Tuesday, March 31, 2009

April Food Day: Bloggers Fighting Hunger

Did you know that...
  • One in eight Americans are at risk for hunger?
  • Four million Americans receive assistance from Feeding America each week?
  • Children who are hungry have slower emotional, social and educational development?
  • Millions of elderly Americans go to bed hungry every night?

So many people who never thought they would need food assistance are now asking for help from their local food bank. They have lost their jobs through the massive down-sizings and layoffs. They have exhausted all of their resources. Elderly people on fixed incomes are finding that costs are out-pacing their incomes.

It has never been more important to support causes like these; so many people are pulling back from charitable contributions at a time when the need has never been more acute.  Please consider making a donation to your local food bank today.  You can find a local food bank through the Feeding America website.  Another option is to make a direct contribution to Feeding America through their secure website. Any amount would be sincerely appeciated.  Even a $1 contribution will provide 10 pounds of food and grocery items to men, women, and children facing hunger in the United States.

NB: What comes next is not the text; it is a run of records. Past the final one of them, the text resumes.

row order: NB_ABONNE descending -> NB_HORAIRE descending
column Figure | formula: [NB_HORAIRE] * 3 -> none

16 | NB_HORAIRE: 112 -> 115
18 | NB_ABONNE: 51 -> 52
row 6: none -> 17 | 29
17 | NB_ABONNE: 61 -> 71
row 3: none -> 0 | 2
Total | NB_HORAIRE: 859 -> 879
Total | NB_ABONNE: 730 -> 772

Of particular interest to me is the Atlanta Community Food Bank, an organization that I personally support with my financial contributions.  If you are from the Atlanta area, please consider a donation to this very worthy cause. 

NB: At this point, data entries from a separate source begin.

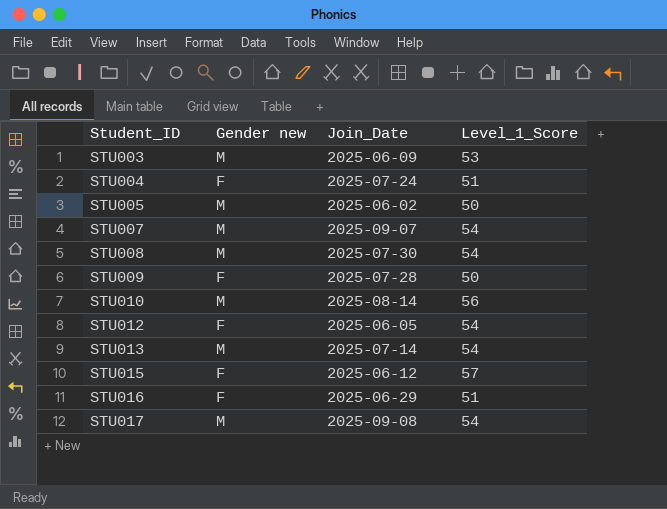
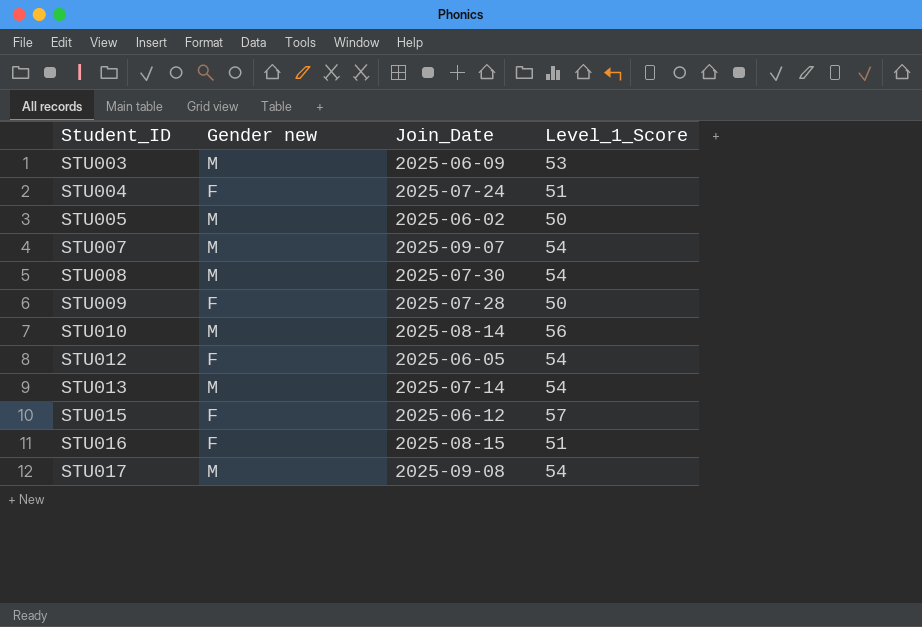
STU016 | Join_Date: 2025-06-29 -> 2025-08-15

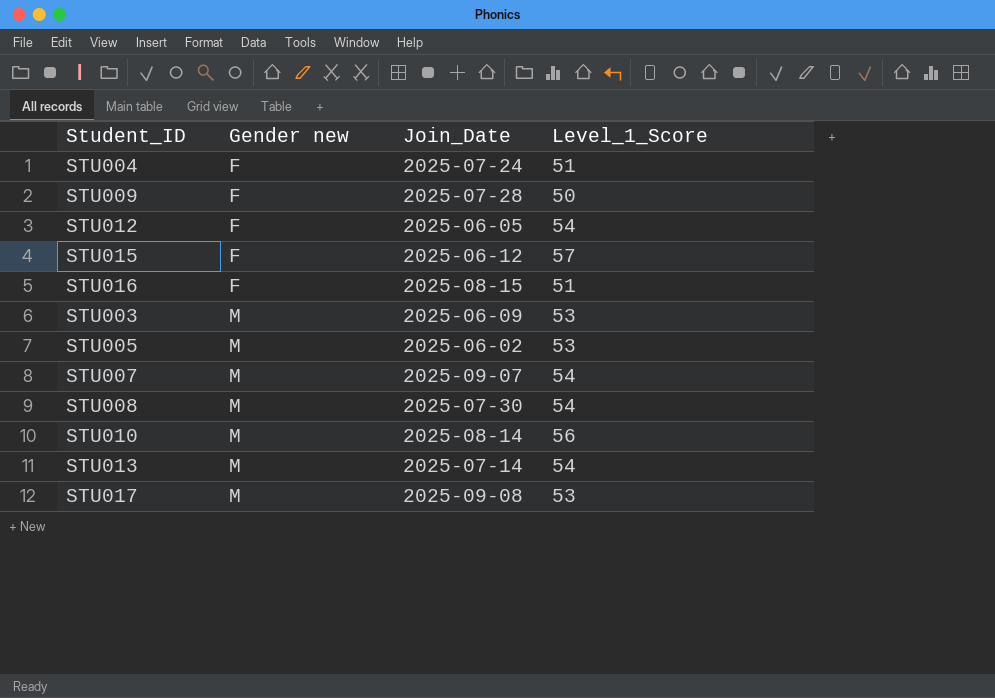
row order: Student_ID ascending -> Gender new ascending
STU005 | Level_1_Score: 50 -> 53
STU017 | Level_1_Score: 54 -> 53

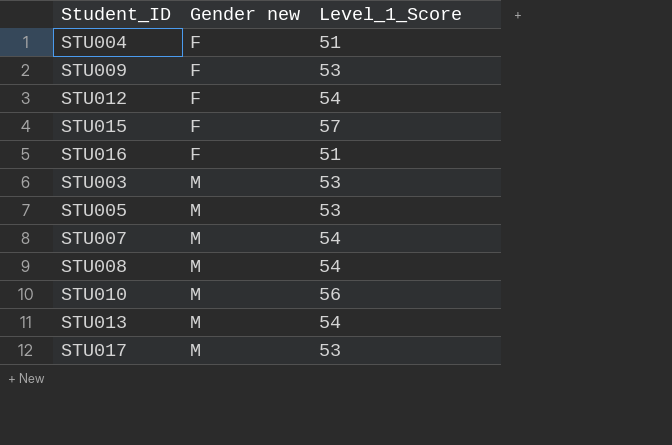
column Join_Date | position: 3 -> none
STU009 | Level_1_Score: 50 -> 53

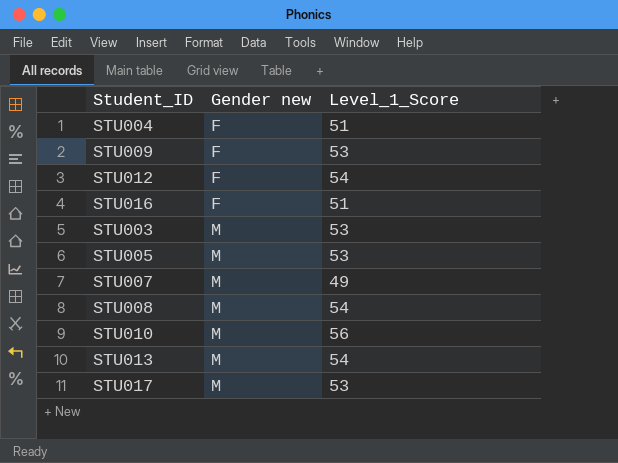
row STU015: F | 57 -> none
STU007 | Level_1_Score: 54 -> 49

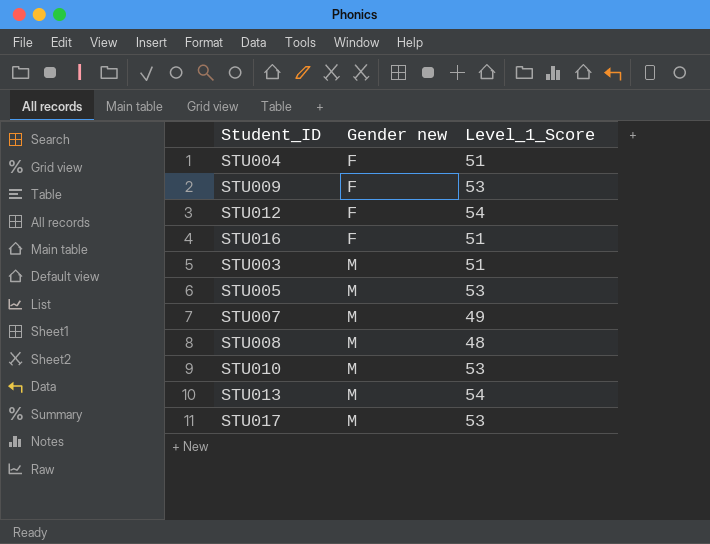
STU003 | Level_1_Score: 53 -> 51
STU008 | Level_1_Score: 54 -> 48
STU010 | Level_1_Score: 56 -> 53

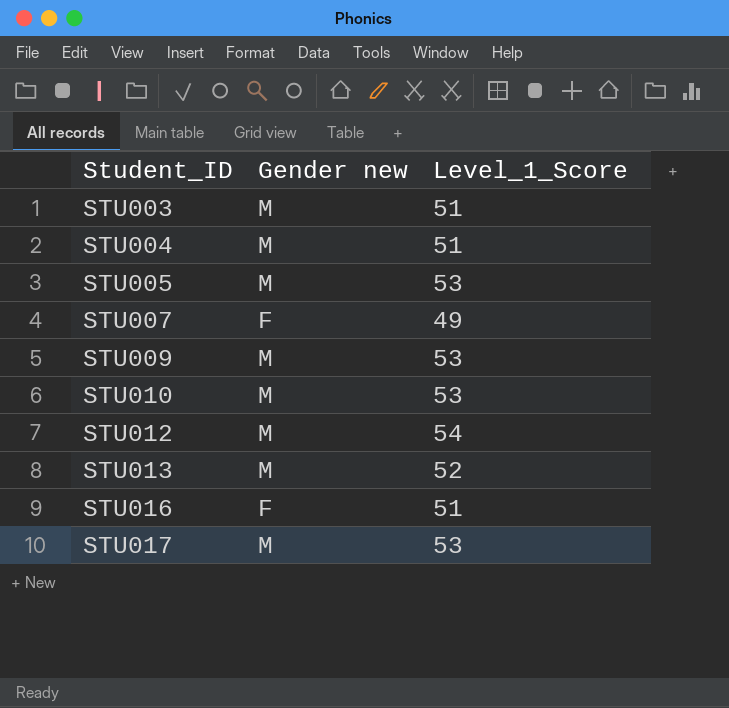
row order: Gender new ascending -> Student_ID ascending
row STU008: M | 48 -> none
STU004 | Gender new: F -> M
STU007 | Gender new: M -> F
STU009 | Gender new: F -> M
STU012 | Gender new: F -> M
STU013 | Level_1_Score: 54 -> 52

Thank you to Meg from Pigtown Design and Chris from Easy and Elegant Life for coordinating April Food Day.

"Do all the good you can, by all the means you can, in all the places you can, at all the times you can, to all the people you can, as long as you ever can.”

– John Wesley

Friday, March 27, 2009


Sometimes I come across a picture that stays on my mind all day.  Such was the case yesterday when I saw this beautiful image on Decorology:

Just looking at this scene makes me happy.  I always love a casual dining area that has windows with light streaming in (if I ever build a house, I will need to have the kitchen facing east so I get the morning light at breakfast).  However, what really inspired me about this picture was the bunch of tulips on the table; the burst of red in the middle of the fresh light room is striking (and I love how the branch of the tree in the backyard looks like it is part of the tulip arrangement).   Without a doubt, tulips are my favorite flowers.  So great is my love of tulips, that I had my bridesmaids carry a simple bouquet of white tulips, and my bouquet was comprised of white tulips and pale, pale pink roses. (Photography by the very talented Annie Schlechter)  


In this room, designed by Ginger Barber, the tulips are a nice little burst of color in a neutral setting, and pink is an unexpected color in this room.  Via Cote de Texas.

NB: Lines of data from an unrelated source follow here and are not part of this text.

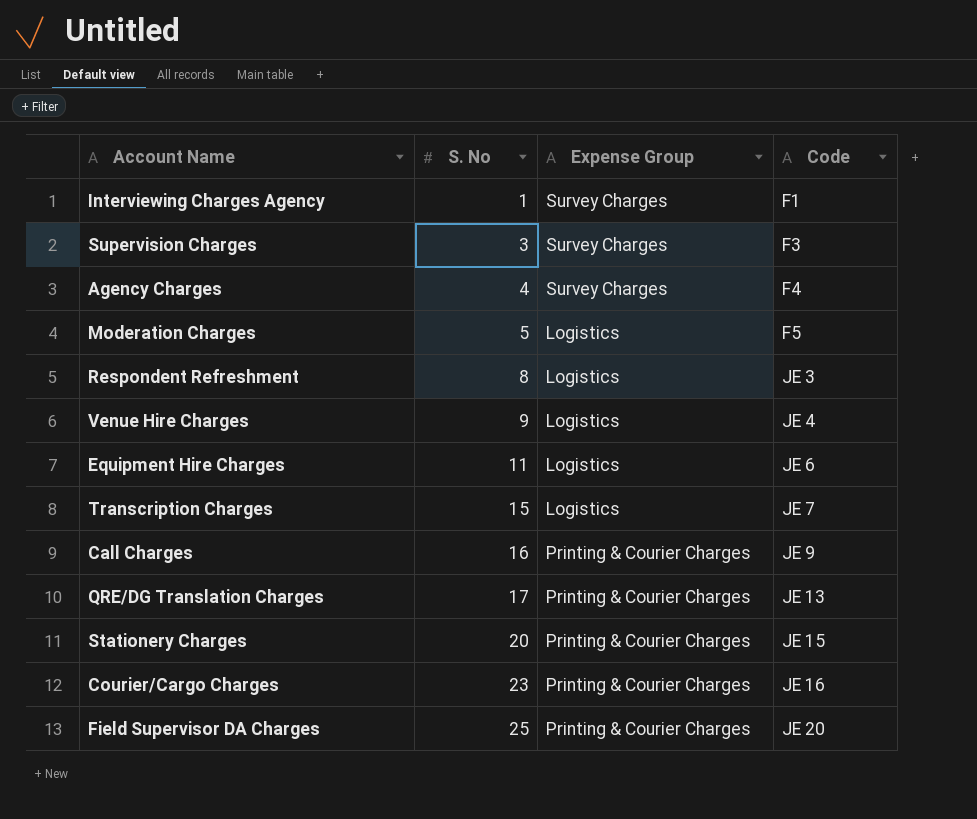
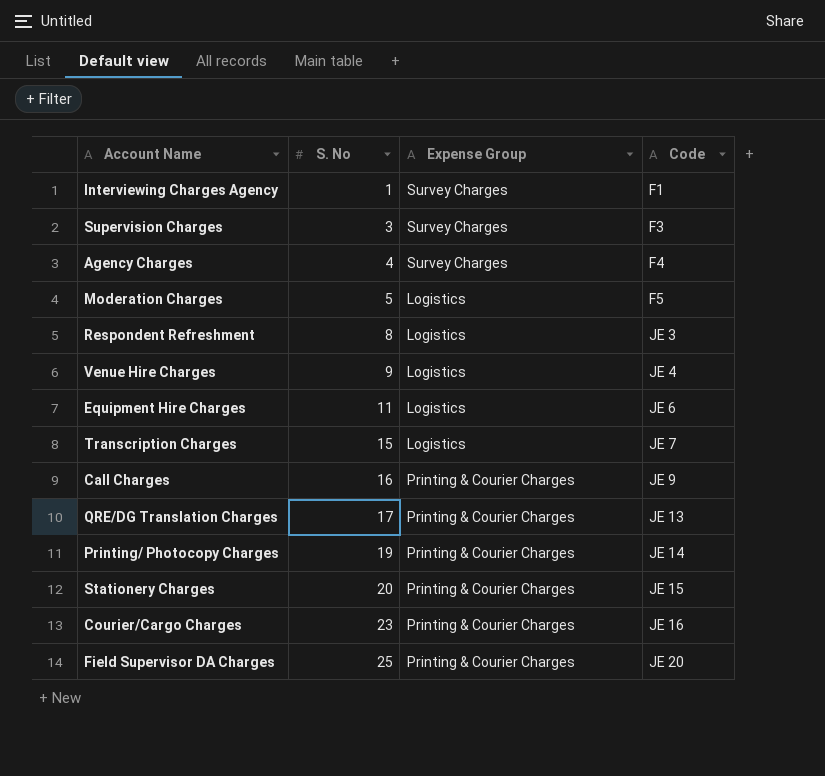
row Printing/ Photocopy Charges: none -> 19 | Printing & Courier Charges | JE 14

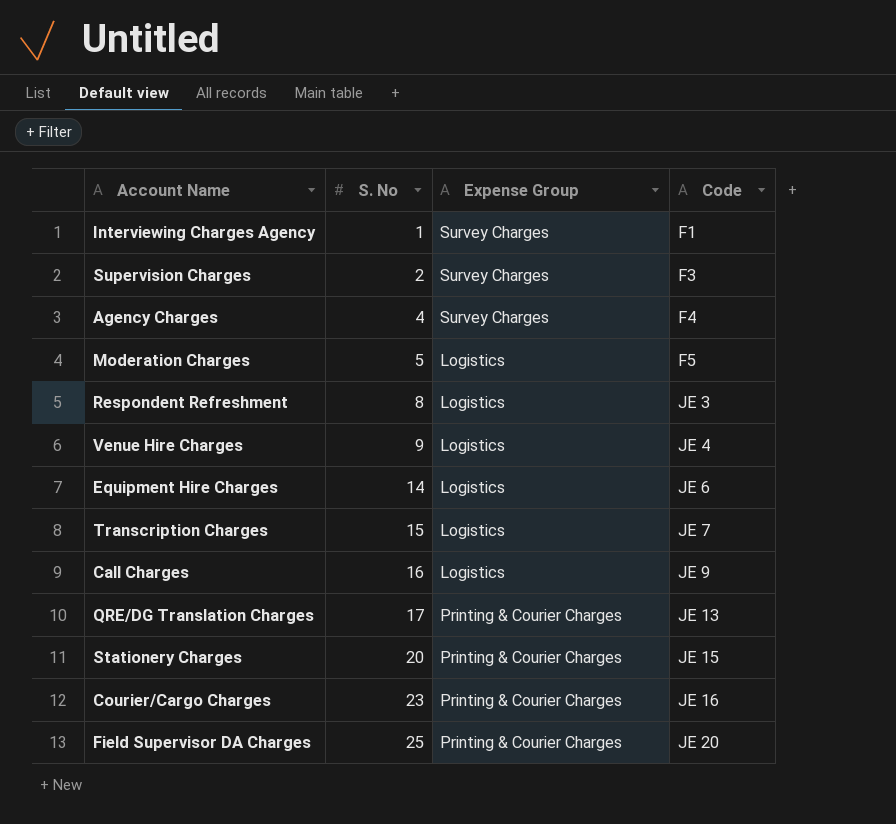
row Printing/ Photocopy Charges: 19 | Printing & Courier Charges | JE 14 -> none
Supervision Charges | S. No: 3 -> 2
Equipment Hire Charges | S. No: 11 -> 14
Call Charges | Expense Group: Printing & Courier Charges -> Logistics

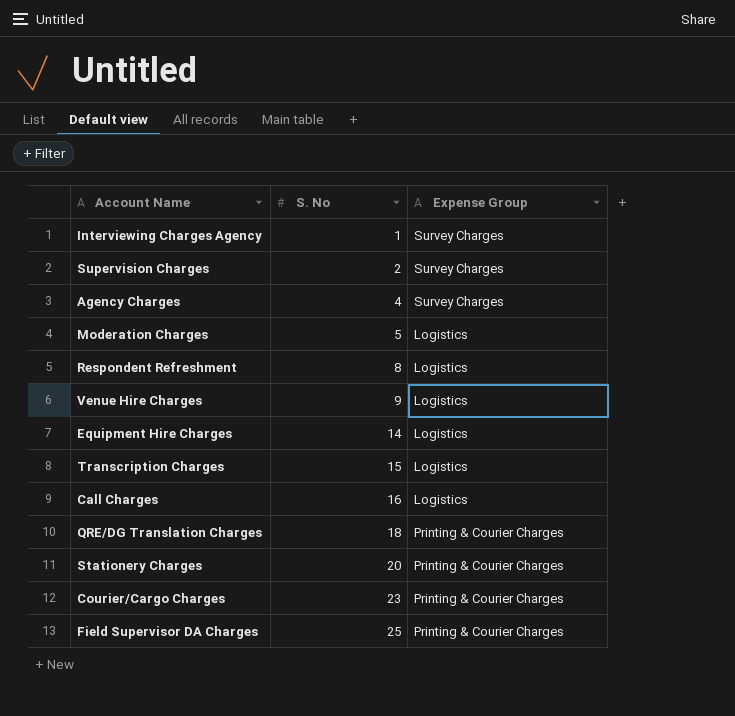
column Code | position: 4 -> none
QRE/DG Translation Charges | S. No: 17 -> 18

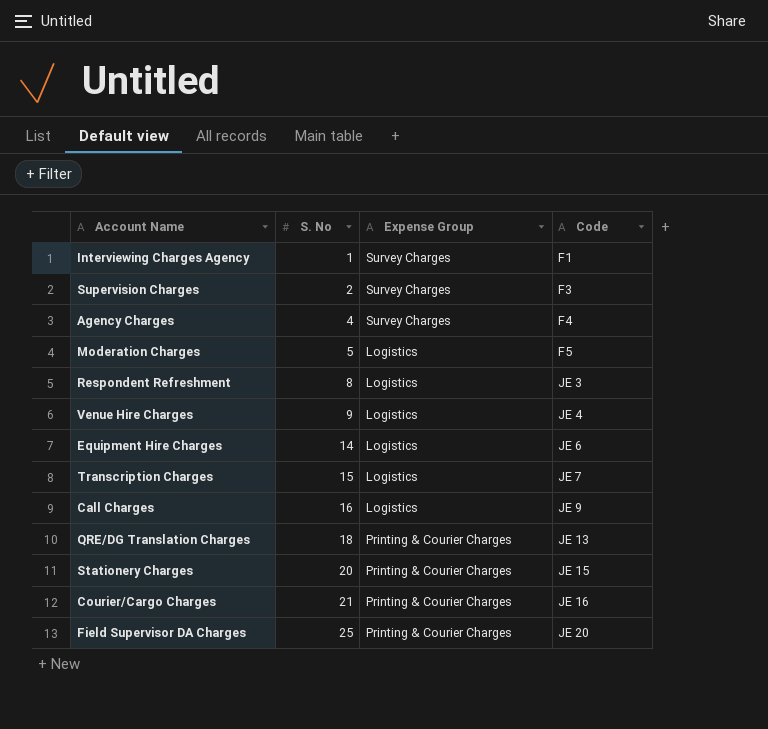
column Code | position: none -> 4
Courier/Cargo Charges | S. No: 23 -> 21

I am not a tulip expert, but I believe these are parrot tulips.  I once went to a wedding where the theme was red and yellow (it was the most fabulous, dramatic, and sophisticated wedding I have ever been to).  Parrot tulips, red roses, and red/yellow orchids were all used to great effect.  Image and interiors by Caldwell-Beebe.


I saved this picture for the beauty of the window in the background. However, I also love the contemporary tulip arrangement on the table - how many tulips did it take to make this arrangement? Quite a few! Image Slettvoll, via Willow Decor.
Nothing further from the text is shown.